On day four, Alex's toe was jerked out of the water. He was led out of his transient cell by a pair of stone-faced guards, escorted through a number of cellblocks and hallways, across a large courtyard, and, after four hours of tedious processing-including another shower, another delousing, and another invasive body search-was shoved into his new home.
Ernie, his former cellmate, smiled and welcomed Alex to his new cell. The cold, unpleasant relations between Alex and Ernie had been duly noted by the authorities. Being trapped in a small cell with this pervert would surely kick up the misery level a few notches.

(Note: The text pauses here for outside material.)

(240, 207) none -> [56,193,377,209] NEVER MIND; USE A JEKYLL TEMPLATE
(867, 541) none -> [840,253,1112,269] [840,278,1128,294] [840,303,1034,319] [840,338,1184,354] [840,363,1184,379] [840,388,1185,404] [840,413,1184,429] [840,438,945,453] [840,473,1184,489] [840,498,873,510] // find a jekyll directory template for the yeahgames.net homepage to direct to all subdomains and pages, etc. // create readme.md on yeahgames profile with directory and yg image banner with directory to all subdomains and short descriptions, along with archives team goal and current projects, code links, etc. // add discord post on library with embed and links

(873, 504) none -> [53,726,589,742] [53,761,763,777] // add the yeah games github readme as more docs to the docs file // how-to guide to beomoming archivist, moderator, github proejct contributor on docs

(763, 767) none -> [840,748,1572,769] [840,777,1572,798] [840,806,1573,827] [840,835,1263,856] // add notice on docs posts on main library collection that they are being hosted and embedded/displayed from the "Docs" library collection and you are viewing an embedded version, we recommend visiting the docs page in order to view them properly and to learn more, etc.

Ernie had arrived two hours earlier, enough time for a little interior decorating. The walls were already plastered with pictures of little boys and girls clipped from magazines.
Based on the most recent indices of prison violence and brutality-and only after the chief of Justice's Bureau of Prisons twice swore it was the pick of the litter-Atlanta's medium-security prison earned the booby prize.
The truth was that by almost every measure, Atlanta's high-security facility had an impressive edge over its adjoining medium-security counterpart-three more murders over the past year, eighty percent more vicious assaults, nearly thirty more days in lockdown, and an impressive seventy percent lead in reported AIDS cases.
That year, Atlanta's high-security prison was, without question, and by any conceivable measure, the worst canker sore in the entire federal system.
The medium-security facility, however, offered a big advantage, one that swung the argument in its favor. Because it was medium-security, Alex would be forced to mix freely and openly with the prison population. Two hours every day in the yard, socializing with killers, gangbangers, big-time dope dealers, rapists, child molesters, and assorted other criminals. Showers twice a week in a large open bay, with minimal supervision. Three meals every day in the huge mess, where violence was as pervasive as big southern cockroaches.
Alex Konevitch, they were sure, would be petrified. A rich boy from Russia who had pampered and spoiled himself silly with unimaginable luxuries. Nothing in his background had prepared him for this. They were sure he would panic and end up begging for a seat on the next plane to Russia. Or maybe he would run afoul of one of the inhabitants and be shipped home in a casket. Who cared? The Russians never stipulated dead or alive.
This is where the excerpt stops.